Work item
Each record is to be printed again exactly, though not its pictures.

Source records
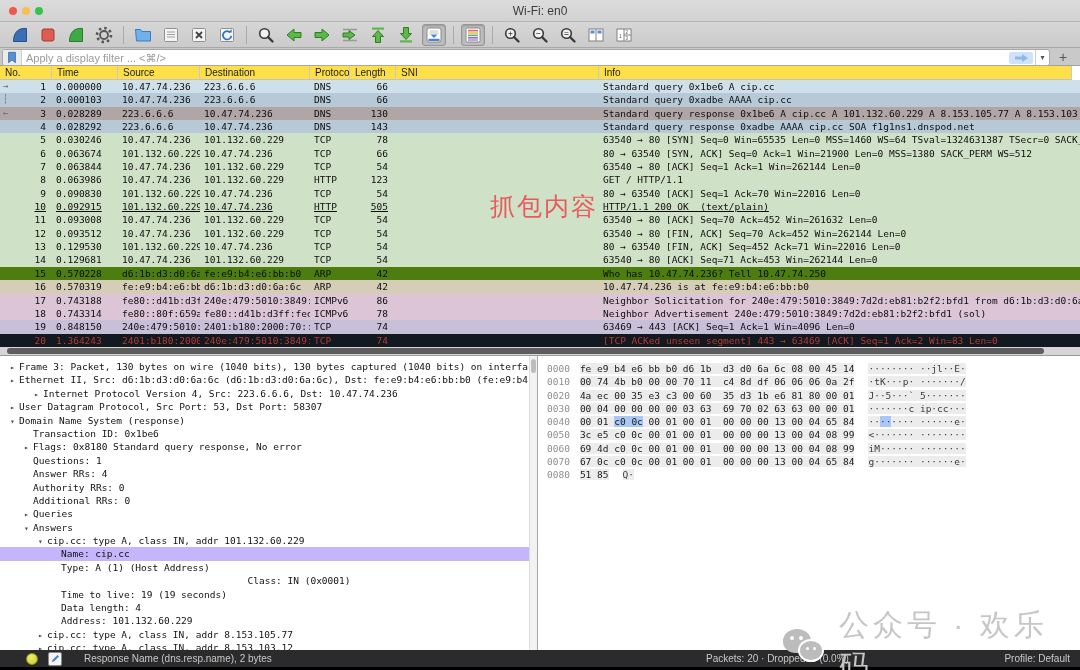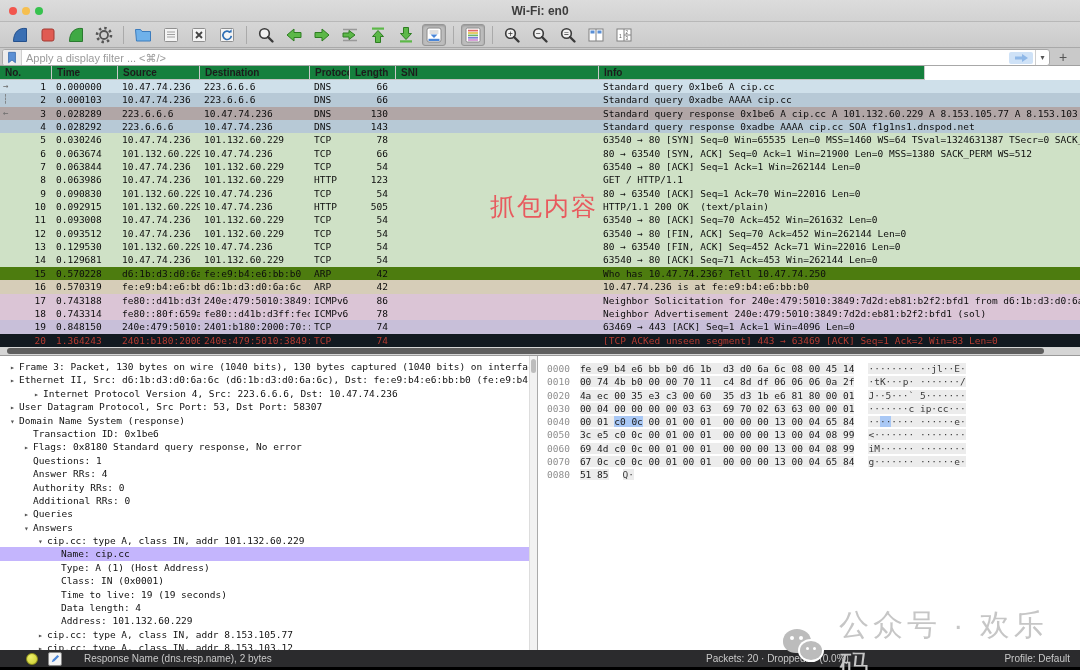--- a/index.html
+++ b/index.html
@@ -5,21 +5,21 @@
   html,body{margin:0;padding:0;background:#e0e0e0;}
   .win{position:relative;width:1080px;height:670px;background:#fff;overflow:hidden;
        font-family:"Liberation Sans","DejaVu Sans",sans-serif;}
   
   .titlebar{position:absolute;left:0;top:0;width:1080px;height:22px;
     background:linear-gradient(#dcdcdc,#d2d2d2);border-bottom:1px solid #b8b8b8;box-sizing:border-box;}
   .tl{position:absolute;top:7px;width:8px;height:8px;border-radius:50%;display:inline-block;}
   .tl-close{left:9px;}
   .tl-min{left:22px;}
   .tl-zoom{left:35px;}
-  .wtitle{position:absolute;left:0;right:0;top:4px;text-align:center;font-size:12px;font-weight:bold;color:#3d3d3d;}
+  .wtitle{position:absolute;left:0;right:0;top:4px;text-align:center;font-size:12px;font-weight:normal;color:#3d3d3d;}
   
   .toolbar{position:absolute;left:0;top:22px;width:1080px;height:26px;background:linear-gradient(#d6d6d6,#cbcbcb);
     border-bottom:1px solid #a9a9a9;box-sizing:border-box;display:flex;align-items:center;padding-left:6px;}
   .tool{width:24px;height:22px;margin:0 2px;border:1px solid transparent;border-radius:3px;background:transparent;
     display:flex;align-items:center;justify-content:center;padding:0;}
   .tool.pressed{background:#bdbdbd;border-color:#969696;box-shadow:inset 0 1px 2px rgba(0,0,0,.2);}
   .tool svg{display:block;}
   .tsep{width:1px;height:18px;background:#aaa;margin:0 5px;}
   
   .filterbar{position:absolute;left:0;top:48px;width:1080px;height:18px;background:#c9c9c9;
@@ -32,22 +32,22 @@
     font-family:"Liberation Sans","DejaVu Sans",sans-serif;background:transparent;}
   .finput::placeholder{color:#9b9b9b;}
   .fapply{flex:none;width:24px;height:12px;background:#cfe2f7;border-radius:2px;margin-right:2px;
     display:flex;align-items:center;justify-content:center;}
   .fcaret{flex:none;width:13px;height:15px;border-left:1px solid #cfcfcf;color:#555;font-size:8px;
     display:flex;align-items:center;justify-content:center;}
   .fadd{position:absolute;right:8px;top:1px;width:18px;height:16px;border:none;background:transparent;
     color:#555;font-size:14px;line-height:14px;padding:0;}
   
   .grid8{display:grid;grid-template-columns:52px 66px 82px 110px 40px 46px 203px minmax(0,1fr);}
-  .plheader{position:absolute;left:0;top:66px;width:925px;height:14px;background:#15803d;
-    border-bottom:1px solid #c2c2c2;box-sizing:border-box;font-size:10px;color:#1c1c1c;font-weight:bold;}
+  .plheader{position:absolute;left:0;top:66px;width:1072px;height:14px;background:#fde047;
+    border-bottom:1px solid #c2c2c2;box-sizing:border-box;font-size:10px;color:#1c1c1c;}
   .hcell{border-right:1px solid #c9c9c9;padding:1px 0 0 5px;overflow:hidden;white-space:nowrap;}
   .plrows{position:absolute;left:0;top:80px;width:1080px;height:267px;overflow:hidden;
     font-family:"DejaVu Sans Mono","DejaVu Sans",monospace;font-size:9.5px;}
   .prow{height:13.35px;line-height:13.35px;color:#0d0d0d;}
   .pcell{overflow:hidden;white-space:pre;padding-left:4px;}
   .c-no{text-align:right;padding-right:6px;padding-left:0;position:relative;}
   .c-len{text-align:right;padding-right:8px;padding-left:0;}
   .mk{position:absolute;left:3px;top:0;font-size:9px;color:#6d6d6d;}
   .hscroll{position:absolute;left:0;top:347px;width:1080px;height:8px;background:#d5d5d5;}
   .hthumb{position:absolute;left:7px;top:1px;width:1037px;height:6px;border-radius:3px;background:#5e5e5e;}
@@ -359,21 +359,21 @@
       <div class="prow grid8" style="background: rgb(207, 225, 198);">
         <div class="pcell c-no">9</div>
         <div class="pcell c-time">0.090830</div>
         <div class="pcell c-src">101.132.60.229</div>
         <div class="pcell c-dst">10.47.74.236</div>
         <div class="pcell c-proto">TCP</div>
         <div class="pcell c-len">54</div>
         <div class="pcell c-sni"></div>
         <div class="pcell c-info">80 → 63540 [ACK] Seq=1 Ack=70 Win=22016 Len=0</div>
       </div>
-      <div class="prow grid8" style="background: rgb(207, 225, 198);">
+      <div class="prow grid8" style="background: rgb(207, 225, 198); text-decoration: underline;">
         <div class="pcell c-no">10</div>
         <div class="pcell c-time">0.092915</div>
         <div class="pcell c-src">101.132.60.229</div>
         <div class="pcell c-dst">10.47.74.236</div>
         <div class="pcell c-proto">HTTP</div>
         <div class="pcell c-len">505</div>
         <div class="pcell c-sni"></div>
         <div class="pcell c-info">HTTP/1.1 200 OK  (text/plain)</div>
       </div>
       <div class="prow grid8" style="background: rgb(207, 225, 198);">
@@ -492,21 +492,21 @@
         <div class="dline" style="padding-left: 20px;"><span class="dexp">▸</span><span>Flags: 0x8180 Standard query response, No error</span></div>
         <div class="dline" style="padding-left: 20px;"><span class="dexp"> </span><span>Questions: 1</span></div>
         <div class="dline" style="padding-left: 20px;"><span class="dexp"> </span><span>Answer RRs: 4</span></div>
         <div class="dline" style="padding-left: 20px;"><span class="dexp"> </span><span>Authority RRs: 0</span></div>
         <div class="dline" style="padding-left: 20px;"><span class="dexp"> </span><span>Additional RRs: 0</span></div>
         <div class="dline" style="padding-left: 20px;"><span class="dexp">▸</span><span>Queries</span></div>
         <div class="dline" style="padding-left: 20px;"><span class="dexp">▾</span><span>Answers</span></div>
         <div class="dline" style="padding-left: 34px;"><span class="dexp">▾</span><span>cip.cc: type A, class IN, addr 101.132.60.229</span></div>
         <div class="dline sel" style="padding-left: 48px;"><span class="dexp"> </span><span>Name: cip.cc</span></div>
         <div class="dline" style="padding-left: 48px;"><span class="dexp"> </span><span>Type: A (1) (Host Address)</span></div>
-        <div class="dline" style="padding-left: 48px;"><span class="dexp"> </span><span>Class: IN (0x0001)</span></div>
+        <div class="dline" style="padding-left: 48px; text-align: center;"><span class="dexp"> </span><span>Class: IN (0x0001)</span></div>
         <div class="dline" style="padding-left: 48px;"><span class="dexp"> </span><span>Time to live: 19 (19 seconds)</span></div>
         <div class="dline" style="padding-left: 48px;"><span class="dexp"> </span><span>Data length: 4</span></div>
         <div class="dline" style="padding-left: 48px;"><span class="dexp"> </span><span>Address: 101.132.60.229</span></div>
         <div class="dline" style="padding-left: 34px;"><span class="dexp">▸</span><span>cip.cc: type A, class IN, addr 8.153.105.77</span></div>
         <div class="dline" style="padding-left: 34px;"><span class="dexp">▸</span><span>cip.cc: type A, class IN, addr 8.153.103.12</span></div>
       </div>
     <div class="dscroll">
       <div class="dthumb"></div>
     </div>
     <div class="hexpane" id="hexpane">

Finished task
--- a/index.html
+++ b/index.html
@@ -5,21 +5,21 @@
   html,body{margin:0;padding:0;background:#e0e0e0;}
   .win{position:relative;width:1080px;height:670px;background:#fff;overflow:hidden;
        font-family:"Liberation Sans","DejaVu Sans",sans-serif;}
   
   .titlebar{position:absolute;left:0;top:0;width:1080px;height:22px;
     background:linear-gradient(#dcdcdc,#d2d2d2);border-bottom:1px solid #b8b8b8;box-sizing:border-box;}
   .tl{position:absolute;top:7px;width:8px;height:8px;border-radius:50%;display:inline-block;}
   .tl-close{left:9px;}
   .tl-min{left:22px;}
   .tl-zoom{left:35px;}
-  .wtitle{position:absolute;left:0;right:0;top:4px;text-align:center;font-size:12px;font-weight:bold;color:#3d3d3d;}
+  .wtitle{position:absolute;left:0;right:0;top:4px;text-align:center;font-size:12px;font-weight:normal;color:#3d3d3d;}
   
   .toolbar{position:absolute;left:0;top:22px;width:1080px;height:26px;background:linear-gradient(#d6d6d6,#cbcbcb);
     border-bottom:1px solid #a9a9a9;box-sizing:border-box;display:flex;align-items:center;padding-left:6px;}
   .tool{width:24px;height:22px;margin:0 2px;border:1px solid transparent;border-radius:3px;background:transparent;
     display:flex;align-items:center;justify-content:center;padding:0;}
   .tool.pressed{background:#bdbdbd;border-color:#969696;box-shadow:inset 0 1px 2px rgba(0,0,0,.2);}
   .tool svg{display:block;}
   .tsep{width:1px;height:18px;background:#aaa;margin:0 5px;}
   
   .filterbar{position:absolute;left:0;top:48px;width:1080px;height:18px;background:#c9c9c9;
@@ -32,22 +32,22 @@
     font-family:"Liberation Sans","DejaVu Sans",sans-serif;background:transparent;}
   .finput::placeholder{color:#9b9b9b;}
   .fapply{flex:none;width:24px;height:12px;background:#cfe2f7;border-radius:2px;margin-right:2px;
     display:flex;align-items:center;justify-content:center;}
   .fcaret{flex:none;width:13px;height:15px;border-left:1px solid #cfcfcf;color:#555;font-size:8px;
     display:flex;align-items:center;justify-content:center;}
   .fadd{position:absolute;right:8px;top:1px;width:18px;height:16px;border:none;background:transparent;
     color:#555;font-size:14px;line-height:14px;padding:0;}
   
   .grid8{display:grid;grid-template-columns:52px 66px 82px 110px 40px 46px 203px minmax(0,1fr);}
-  .plheader{position:absolute;left:0;top:66px;width:925px;height:14px;background:#15803d;
-    border-bottom:1px solid #c2c2c2;box-sizing:border-box;font-size:10px;color:#1c1c1c;font-weight:bold;}
+  .plheader{position:absolute;left:0;top:66px;width:1072px;height:14px;background:#fde047;
+    border-bottom:1px solid #c2c2c2;box-sizing:border-box;font-size:10px;color:#1c1c1c;}
   .hcell{border-right:1px solid #c9c9c9;padding:1px 0 0 5px;overflow:hidden;white-space:nowrap;}
   .plrows{position:absolute;left:0;top:80px;width:1080px;height:267px;overflow:hidden;
     font-family:"DejaVu Sans Mono","DejaVu Sans",monospace;font-size:9.5px;}
   .prow{height:13.35px;line-height:13.35px;color:#0d0d0d;}
   .pcell{overflow:hidden;white-space:pre;padding-left:4px;}
   .c-no{text-align:right;padding-right:6px;padding-left:0;position:relative;}
   .c-len{text-align:right;padding-right:8px;padding-left:0;}
   .mk{position:absolute;left:3px;top:0;font-size:9px;color:#6d6d6d;}
   .hscroll{position:absolute;left:0;top:347px;width:1080px;height:8px;background:#d5d5d5;}
   .hthumb{position:absolute;left:7px;top:1px;width:1037px;height:6px;border-radius:3px;background:#5e5e5e;}
@@ -359,21 +359,21 @@
       <div class="prow grid8" style="background: rgb(207, 225, 198);">
         <div class="pcell c-no">9</div>
         <div class="pcell c-time">0.090830</div>
         <div class="pcell c-src">101.132.60.229</div>
         <div class="pcell c-dst">10.47.74.236</div>
         <div class="pcell c-proto">TCP</div>
         <div class="pcell c-len">54</div>
         <div class="pcell c-sni"></div>
         <div class="pcell c-info">80 → 63540 [ACK] Seq=1 Ack=70 Win=22016 Len=0</div>
       </div>
-      <div class="prow grid8" style="background: rgb(207, 225, 198);">
+      <div class="prow grid8" style="background: rgb(207, 225, 198); text-decoration: underline;">
         <div class="pcell c-no">10</div>
         <div class="pcell c-time">0.092915</div>
         <div class="pcell c-src">101.132.60.229</div>
         <div class="pcell c-dst">10.47.74.236</div>
         <div class="pcell c-proto">HTTP</div>
         <div class="pcell c-len">505</div>
         <div class="pcell c-sni"></div>
         <div class="pcell c-info">HTTP/1.1 200 OK  (text/plain)</div>
       </div>
       <div class="prow grid8" style="background: rgb(207, 225, 198);">
@@ -492,21 +492,21 @@
         <div class="dline" style="padding-left: 20px;"><span class="dexp">▸</span><span>Flags: 0x8180 Standard query response, No error</span></div>
         <div class="dline" style="padding-left: 20px;"><span class="dexp"> </span><span>Questions: 1</span></div>
         <div class="dline" style="padding-left: 20px;"><span class="dexp"> </span><span>Answer RRs: 4</span></div>
         <div class="dline" style="padding-left: 20px;"><span class="dexp"> </span><span>Authority RRs: 0</span></div>
         <div class="dline" style="padding-left: 20px;"><span class="dexp"> </span><span>Additional RRs: 0</span></div>
         <div class="dline" style="padding-left: 20px;"><span class="dexp">▸</span><span>Queries</span></div>
         <div class="dline" style="padding-left: 20px;"><span class="dexp">▾</span><span>Answers</span></div>
         <div class="dline" style="padding-left: 34px;"><span class="dexp">▾</span><span>cip.cc: type A, class IN, addr 101.132.60.229</span></div>
         <div class="dline sel" style="padding-left: 48px;"><span class="dexp"> </span><span>Name: cip.cc</span></div>
         <div class="dline" style="padding-left: 48px;"><span class="dexp"> </span><span>Type: A (1) (Host Address)</span></div>
-        <div class="dline" style="padding-left: 48px;"><span class="dexp"> </span><span>Class: IN (0x0001)</span></div>
+        <div class="dline" style="padding-left: 48px; text-align: center;"><span class="dexp"> </span><span>Class: IN (0x0001)</span></div>
         <div class="dline" style="padding-left: 48px;"><span class="dexp"> </span><span>Time to live: 19 (19 seconds)</span></div>
         <div class="dline" style="padding-left: 48px;"><span class="dexp"> </span><span>Data length: 4</span></div>
         <div class="dline" style="padding-left: 48px;"><span class="dexp"> </span><span>Address: 101.132.60.229</span></div>
         <div class="dline" style="padding-left: 34px;"><span class="dexp">▸</span><span>cip.cc: type A, class IN, addr 8.153.105.77</span></div>
         <div class="dline" style="padding-left: 34px;"><span class="dexp">▸</span><span>cip.cc: type A, class IN, addr 8.153.103.12</span></div>
       </div>
     <div class="dscroll">
       <div class="dthumb"></div>
     </div>
     <div class="hexpane" id="hexpane">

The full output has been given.